**WHAT THE TASK ASKS**
Could you copy exactly the line that contains "- npm run deploy:onchain" and every line after it to the end of the records, and nothing more?
********************
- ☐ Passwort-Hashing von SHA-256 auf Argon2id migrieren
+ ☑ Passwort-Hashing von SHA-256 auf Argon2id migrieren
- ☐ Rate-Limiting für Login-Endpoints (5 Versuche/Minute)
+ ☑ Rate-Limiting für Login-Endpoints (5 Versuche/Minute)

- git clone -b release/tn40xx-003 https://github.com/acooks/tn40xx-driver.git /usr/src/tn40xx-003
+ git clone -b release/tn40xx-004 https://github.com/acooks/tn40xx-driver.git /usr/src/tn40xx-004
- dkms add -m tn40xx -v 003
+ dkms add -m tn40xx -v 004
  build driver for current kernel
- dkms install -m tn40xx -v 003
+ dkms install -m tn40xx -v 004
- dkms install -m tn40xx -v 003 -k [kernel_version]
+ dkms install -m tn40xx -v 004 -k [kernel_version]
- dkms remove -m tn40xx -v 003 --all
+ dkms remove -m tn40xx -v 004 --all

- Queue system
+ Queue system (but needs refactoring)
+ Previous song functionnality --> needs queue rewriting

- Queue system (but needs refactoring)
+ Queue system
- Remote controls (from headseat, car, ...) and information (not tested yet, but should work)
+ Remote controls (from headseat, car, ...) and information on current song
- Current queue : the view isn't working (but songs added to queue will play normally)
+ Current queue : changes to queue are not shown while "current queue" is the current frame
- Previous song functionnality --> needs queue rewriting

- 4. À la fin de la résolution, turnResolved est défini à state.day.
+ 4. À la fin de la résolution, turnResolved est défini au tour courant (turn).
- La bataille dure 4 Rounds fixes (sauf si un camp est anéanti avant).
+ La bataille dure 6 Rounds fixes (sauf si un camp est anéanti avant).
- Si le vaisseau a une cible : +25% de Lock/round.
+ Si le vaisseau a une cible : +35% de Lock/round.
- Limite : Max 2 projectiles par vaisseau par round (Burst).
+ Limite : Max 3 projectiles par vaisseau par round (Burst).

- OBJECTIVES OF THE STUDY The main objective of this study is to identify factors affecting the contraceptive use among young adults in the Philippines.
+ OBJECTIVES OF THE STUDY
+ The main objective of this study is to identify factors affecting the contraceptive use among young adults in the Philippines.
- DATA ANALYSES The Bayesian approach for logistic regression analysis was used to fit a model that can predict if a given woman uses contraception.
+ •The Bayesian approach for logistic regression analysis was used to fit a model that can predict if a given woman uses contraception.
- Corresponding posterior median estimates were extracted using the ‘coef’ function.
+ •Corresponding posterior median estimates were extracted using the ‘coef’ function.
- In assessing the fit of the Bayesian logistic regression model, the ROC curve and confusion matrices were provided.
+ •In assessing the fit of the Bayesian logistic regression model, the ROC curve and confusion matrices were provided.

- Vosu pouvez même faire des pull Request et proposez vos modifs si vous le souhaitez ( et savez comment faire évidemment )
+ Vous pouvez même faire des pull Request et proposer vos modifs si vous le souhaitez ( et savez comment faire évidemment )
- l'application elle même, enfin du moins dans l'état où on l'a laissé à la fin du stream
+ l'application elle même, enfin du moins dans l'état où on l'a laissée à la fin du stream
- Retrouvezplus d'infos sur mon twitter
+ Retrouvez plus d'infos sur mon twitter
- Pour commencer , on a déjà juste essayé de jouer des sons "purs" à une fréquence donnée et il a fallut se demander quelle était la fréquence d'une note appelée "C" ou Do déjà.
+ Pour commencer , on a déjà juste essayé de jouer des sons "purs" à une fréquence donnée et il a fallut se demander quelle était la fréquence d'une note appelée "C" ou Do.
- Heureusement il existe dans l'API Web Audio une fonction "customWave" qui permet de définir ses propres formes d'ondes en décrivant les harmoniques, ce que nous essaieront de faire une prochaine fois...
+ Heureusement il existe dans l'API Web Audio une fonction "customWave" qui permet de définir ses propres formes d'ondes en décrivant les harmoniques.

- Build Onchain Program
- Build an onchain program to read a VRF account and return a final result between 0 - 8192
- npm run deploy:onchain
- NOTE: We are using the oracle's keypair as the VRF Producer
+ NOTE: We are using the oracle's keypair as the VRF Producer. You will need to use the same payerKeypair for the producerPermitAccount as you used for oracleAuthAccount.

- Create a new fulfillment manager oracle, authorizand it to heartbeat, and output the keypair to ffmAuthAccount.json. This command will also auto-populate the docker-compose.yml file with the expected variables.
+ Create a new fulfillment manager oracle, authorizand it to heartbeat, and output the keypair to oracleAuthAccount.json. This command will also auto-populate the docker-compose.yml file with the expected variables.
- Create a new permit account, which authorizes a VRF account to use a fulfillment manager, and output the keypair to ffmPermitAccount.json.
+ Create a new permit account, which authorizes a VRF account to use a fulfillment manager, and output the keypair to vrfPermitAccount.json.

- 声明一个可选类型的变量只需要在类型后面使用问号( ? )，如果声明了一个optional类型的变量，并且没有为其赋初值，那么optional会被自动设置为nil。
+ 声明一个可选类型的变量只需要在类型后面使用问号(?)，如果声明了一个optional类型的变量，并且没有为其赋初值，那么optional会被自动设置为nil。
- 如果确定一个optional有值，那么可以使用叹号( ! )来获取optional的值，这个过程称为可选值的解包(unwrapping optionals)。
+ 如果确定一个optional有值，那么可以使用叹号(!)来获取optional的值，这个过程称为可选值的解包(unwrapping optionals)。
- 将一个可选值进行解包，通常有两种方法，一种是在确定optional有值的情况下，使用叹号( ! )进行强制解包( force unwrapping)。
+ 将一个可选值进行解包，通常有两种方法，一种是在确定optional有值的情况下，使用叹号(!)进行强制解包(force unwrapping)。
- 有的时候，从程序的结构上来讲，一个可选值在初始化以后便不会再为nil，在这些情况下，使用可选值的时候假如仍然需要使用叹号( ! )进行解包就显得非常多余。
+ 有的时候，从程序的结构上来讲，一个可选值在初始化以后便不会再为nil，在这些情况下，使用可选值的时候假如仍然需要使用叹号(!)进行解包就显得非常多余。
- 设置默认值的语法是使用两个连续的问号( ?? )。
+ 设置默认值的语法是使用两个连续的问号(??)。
********************
**SOLUTION**
- npm run deploy:onchain
- NOTE: We are using the oracle's keypair as the VRF Producer
+ NOTE: We are using the oracle's keypair as the VRF Producer. You will need to use the same payerKeypair for the producerPermitAccount as you used for oracleAuthAccount.

- Create a new fulfillment manager oracle, authorizand it to heartbeat, and output the keypair to ffmAuthAccount.json. This command will also auto-populate the docker-compose.yml file with the expected variables.
+ Create a new fulfillment manager oracle, authorizand it to heartbeat, and output the keypair to oracleAuthAccount.json. This command will also auto-populate the docker-compose.yml file with the expected variables.
- Create a new permit account, which authorizes a VRF account to use a fulfillment manager, and output the keypair to ffmPermitAccount.json.
+ Create a new permit account, which authorizes a VRF account to use a fulfillment manager, and output the keypair to vrfPermitAccount.json.

- 声明一个可选类型的变量只需要在类型后面使用问号( ? )，如果声明了一个optional类型的变量，并且没有为其赋初值，那么optional会被自动设置为nil。
+ 声明一个可选类型的变量只需要在类型后面使用问号(?)，如果声明了一个optional类型的变量，并且没有为其赋初值，那么optional会被自动设置为nil。
- 如果确定一个optional有值，那么可以使用叹号( ! )来获取optional的值，这个过程称为可选值的解包(unwrapping optionals)。
+ 如果确定一个optional有值，那么可以使用叹号(!)来获取optional的值，这个过程称为可选值的解包(unwrapping optionals)。
- 将一个可选值进行解包，通常有两种方法，一种是在确定optional有值的情况下，使用叹号( ! )进行强制解包( force unwrapping)。
+ 将一个可选值进行解包，通常有两种方法，一种是在确定optional有值的情况下，使用叹号(!)进行强制解包(force unwrapping)。
- 有的时候，从程序的结构上来讲，一个可选值在初始化以后便不会再为nil，在这些情况下，使用可选值的时候假如仍然需要使用叹号( ! )进行解包就显得非常多余。
+ 有的时候，从程序的结构上来讲，一个可选值在初始化以后便不会再为nil，在这些情况下，使用可选值的时候假如仍然需要使用叹号(!)进行解包就显得非常多余。
- 设置默认值的语法是使用两个连续的问号( ?? )。
+ 设置默认值的语法是使用两个连续的问号(??)。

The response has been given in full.